A MODERATE head of steam is building up behind proposals for construction of a high speed line from London to northern England and possibly Scotland.

But supporters should be aware that many pitfalls lie ahead before a sod is turned - if indeed that moment is ever reached in a country that is incapable of building the Crossrail east-west rail link across its capital city in time for the 2012 Olympic Games - despite a bill for the scheme first being deposited in Parliament in November 1991.

An assessment of the current position is scheduled for May 8 when the Institution of Civil Engineers will stage a conference entitled High Speed Rail in the UK. The ground for this event has been prepared by a campaign group called Greengauge21, which on January 27 launched a ’manifesto’ for a high speed rail network; among the board of trustees are Railway Forum Chairman Chris Green and former SRA Chief Executive Richard Bowker.

Greengauge21 Director Jim Steer of consultants Steer Davies Gleave said that the initiative was intended to help create a body of support for a high speed network. The concept was ’bedded in thoughts about economic growth’ and the economic challenge of ’a north/south divide’ in which ’a highly successful world-class city region’ in the south contrasted with a weaker economy in the Midlands, northern England and Scotland. According to the manifesto, a high speed rail network would lead to ’an accessibility transformation’ for the regions, ’providing the necessary stimulus to local and regional economic regeneration’. Steer said that the project was ’do-able in phases’, which made the funding challenge ’a lot more manageable’.

The manifesto refers to a London - Birmingham route as ’a candidate first phase’, for which the discounted capital cost would be £8·6bn, giving a net present value of £13·3bn.
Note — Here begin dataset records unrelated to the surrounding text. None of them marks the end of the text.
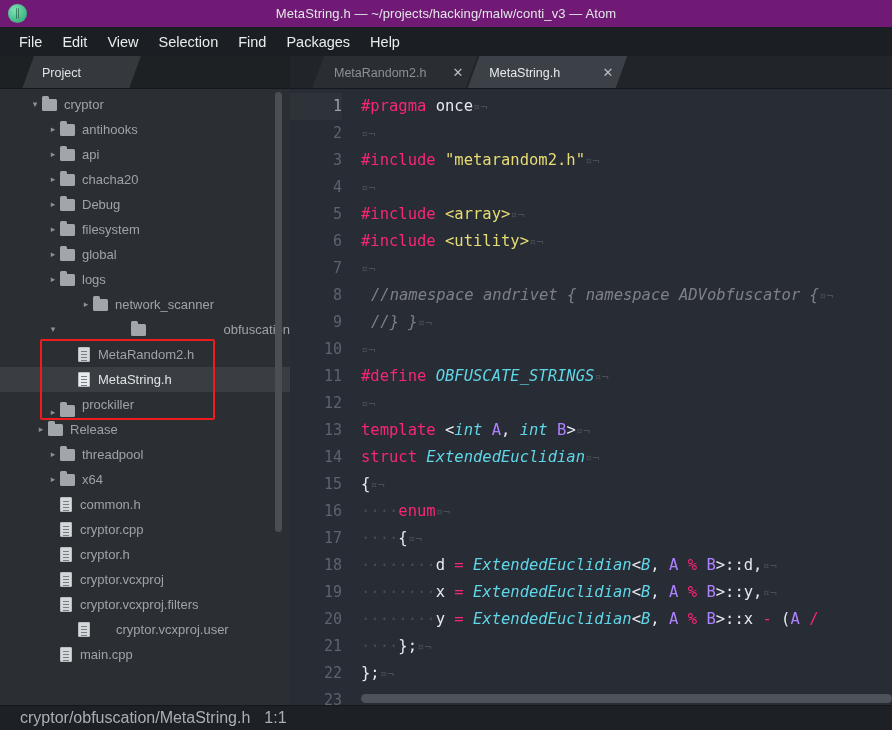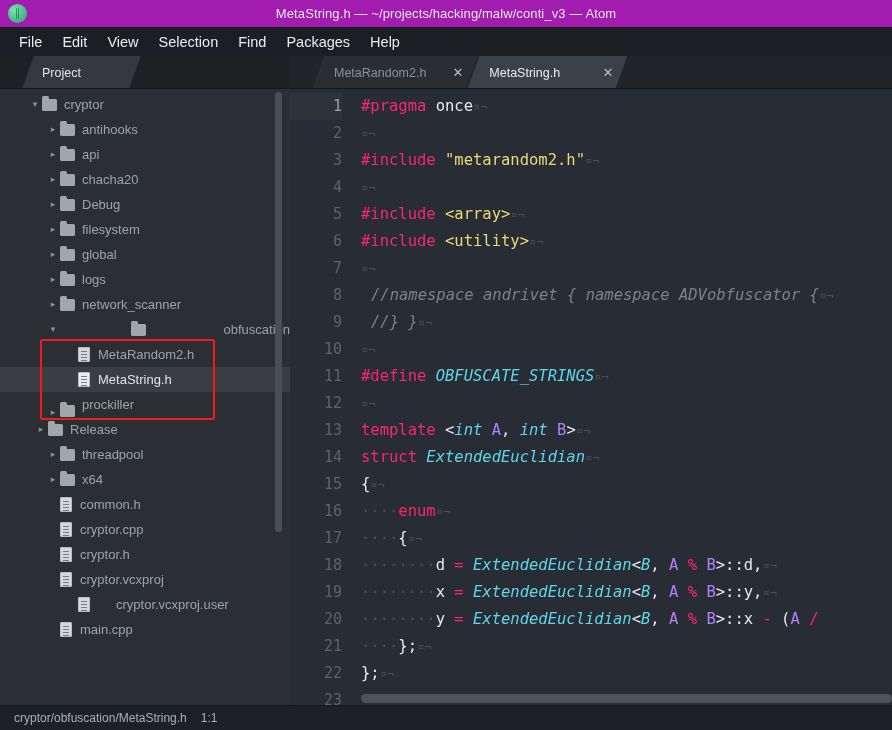--- a/index.html
+++ b/index.html
@@ -14,7 +14,7 @@
 
   
   .titlebar {
-    height:27px; background:#a21caf; position:relative; flex:0 0 27px;
+    height:27px; background:#701a75; position:relative; flex:0 0 27px;
   }
   .atom-logo {
     position:absolute; left:8px; top:4px; width:19px; height:19px;

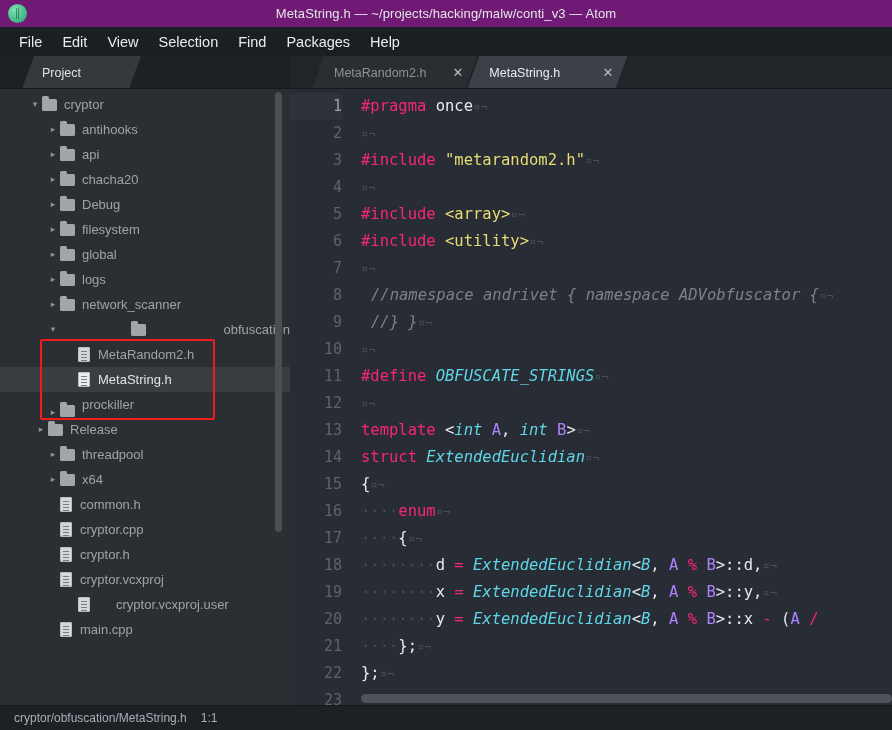--- a/index.html
+++ b/index.html
@@ -236,7 +236,7 @@
             <span class="folder-icon"></span>
             <span class="tree-label">logs</span>
           </div>
-          <div class="tree-row" style="padding-left: 46px;">
+          <div class="tree-row" style="padding-left: 46px; margin-left: 33px;">
             <span class="twisty closed"></span>
             <span class="folder-icon"></span>
             <span class="tree-label">network_scanner</span>

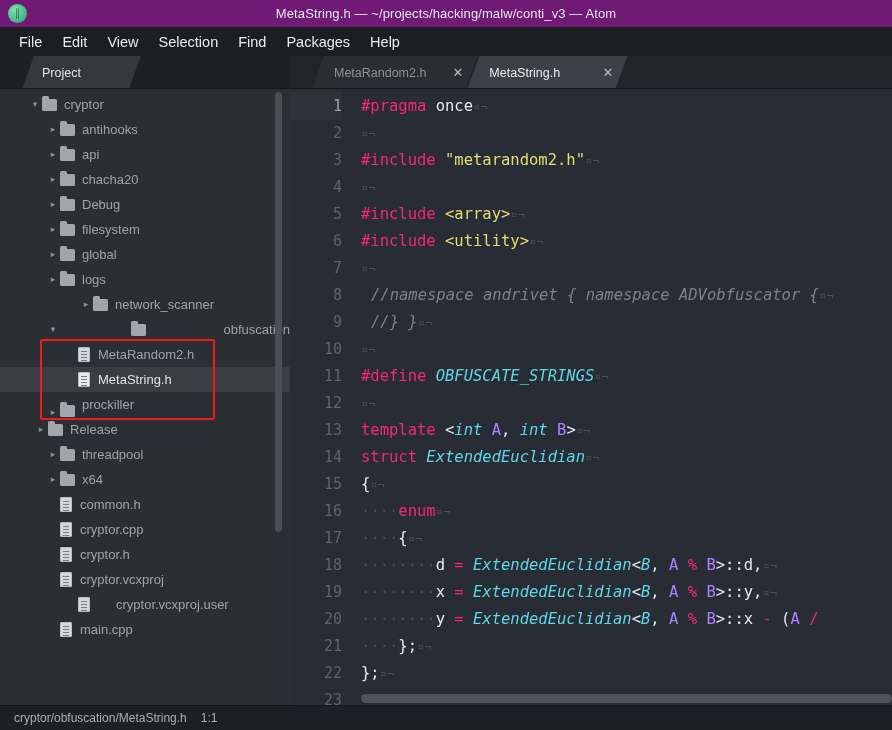--- a/index.html
+++ b/index.html
@@ -295,6 +295,11 @@
             <span class="twisty none"></span>
             <span class="file-icon dim"></span>
             <span class="tree-label">cryptor.vcxproj</span>
+          </div>
+          <div class="tree-row" style="padding-left: 46px;">
+            <span class="twisty none"></span>
+            <span class="file-icon dim"></span>
+            <span class="tree-label">cryptor.vcxproj.filters</span>
           </div>
           <div class="tree-row" style="padding-left: 46px; gap: 18px;">
             <span class="twisty none"></span>

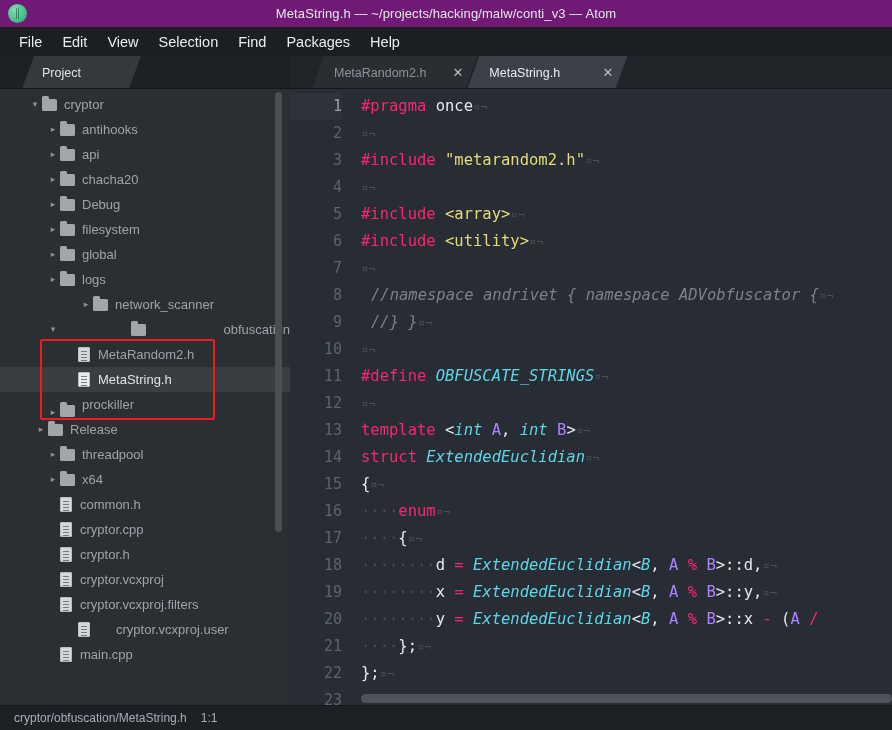--- a/index.html
+++ b/index.html
@@ -165,7 +165,7 @@
   
   .statusbar {
     height:25px; flex:0 0 25px; background:#1d2126; display:flex; align-items:center;
-    padding-left:14px; font-size:12px; color:#a9afb5; gap:14px;
+    padding-left:20px; font-size:16px; color:#a9afb5; gap:14px;
     border-top:1px solid #15181a;
   }
 </style>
Steer said that ’a high speed line in itself would produce a huge profit’, but the corollary was that it would take ’a lot of quite profitable business off the existing network’.

The obstacles facing any attempt to extend the Channel Tunnel Rail Link north of London are formidable. Perhaps the highest hurdle is the indifference and likely opposition of government, to which Steer alluded with a comment that high speed rail ’cannot happen unless politicians can see this is a no-brainer’.

Another danger lies in the considerable skills of the maglev lobbyists who will surely have sought to exert influence on former British Airways Chief Executive Sir Rod Eddington, charged by the government with reporting on the UK’s long-term transport needs after 2015 in relation to economic development. Maglev has an irresistible lure for the general media, who see it as more attractive than high speed rail - despite the fact that the world’s only operational commercial maglev route is the 31 km Transrapid project between Pudong airport and the outskirts of Shanghai. Contrast that with 6500 km of dedicated high speed railway in operation and another 2400 km under construction, excluding China (p156).

One acknowledgement that any high speed line lies well over the medium-term horizon is the programme to replace the UK’s fleet of 200 km/h high speed diesel trains dating from the 1970s which still form the backbone of inter-city services on non-electrified routes. The Department for Transport anticipates starting procurement of HST2 (RG 11.05 p707) in September in a programme with a likely price tag of £1bn. Guidelines for interested bidders published in EU documentation on February 9 say that there must be ’proper testing of a prototype’, while intriguingly, options for meeting the objective of raising capacity per train include increasing the ’length, height or width’.

  • It emerged on February 15 that a private bid for London & Continental Railways, builder of the 109 km Channel Tunnel Rail Link due for completion in 2007, is in prospect. Understood to be heading the bid is former Treasury adviser and one-time Deputy Chairman of Network Rail Sir Adrian Montague.